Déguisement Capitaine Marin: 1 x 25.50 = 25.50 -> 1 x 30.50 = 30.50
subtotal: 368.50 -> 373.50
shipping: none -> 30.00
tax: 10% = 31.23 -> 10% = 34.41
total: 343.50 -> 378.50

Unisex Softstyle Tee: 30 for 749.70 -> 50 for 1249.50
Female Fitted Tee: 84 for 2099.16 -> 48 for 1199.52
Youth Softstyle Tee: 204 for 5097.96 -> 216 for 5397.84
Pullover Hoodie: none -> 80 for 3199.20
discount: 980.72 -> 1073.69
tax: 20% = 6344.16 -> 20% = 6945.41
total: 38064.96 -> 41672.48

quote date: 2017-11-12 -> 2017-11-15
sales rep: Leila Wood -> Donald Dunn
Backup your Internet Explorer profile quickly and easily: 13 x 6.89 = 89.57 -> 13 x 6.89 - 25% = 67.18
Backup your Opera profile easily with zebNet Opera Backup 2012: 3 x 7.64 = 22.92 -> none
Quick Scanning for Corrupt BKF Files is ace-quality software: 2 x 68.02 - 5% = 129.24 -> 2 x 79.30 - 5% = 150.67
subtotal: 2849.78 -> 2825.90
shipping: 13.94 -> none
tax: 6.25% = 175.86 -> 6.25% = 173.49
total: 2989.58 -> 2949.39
++++++
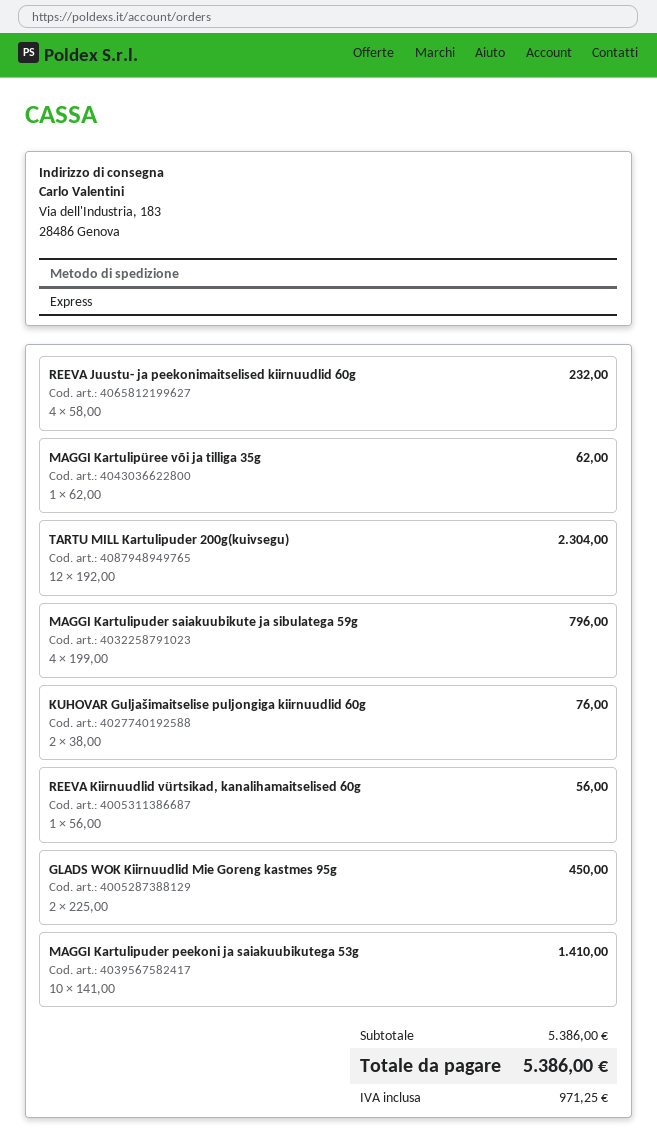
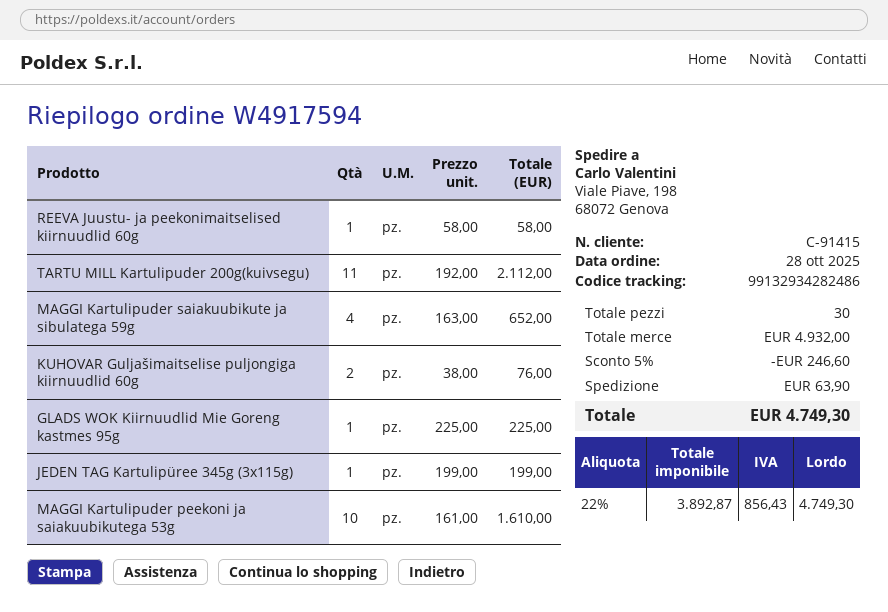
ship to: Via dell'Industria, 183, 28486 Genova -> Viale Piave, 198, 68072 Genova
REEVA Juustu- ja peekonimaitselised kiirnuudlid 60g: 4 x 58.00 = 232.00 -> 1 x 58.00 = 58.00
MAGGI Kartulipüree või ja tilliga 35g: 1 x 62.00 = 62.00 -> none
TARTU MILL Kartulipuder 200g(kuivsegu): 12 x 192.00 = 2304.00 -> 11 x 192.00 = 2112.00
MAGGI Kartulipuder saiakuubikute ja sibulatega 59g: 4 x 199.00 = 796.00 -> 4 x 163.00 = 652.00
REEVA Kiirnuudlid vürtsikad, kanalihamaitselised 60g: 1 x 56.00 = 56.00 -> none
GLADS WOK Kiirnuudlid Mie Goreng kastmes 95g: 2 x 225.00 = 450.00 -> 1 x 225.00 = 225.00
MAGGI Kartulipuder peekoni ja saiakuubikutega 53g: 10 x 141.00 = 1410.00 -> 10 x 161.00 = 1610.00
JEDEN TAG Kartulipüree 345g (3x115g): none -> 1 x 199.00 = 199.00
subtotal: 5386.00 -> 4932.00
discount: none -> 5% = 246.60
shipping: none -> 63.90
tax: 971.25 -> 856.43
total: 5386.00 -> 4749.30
++++++
### BRIEF:
A single integer is the expected output: the number of lines in the data that include the word "Backup".

### ANSWER BOX:
2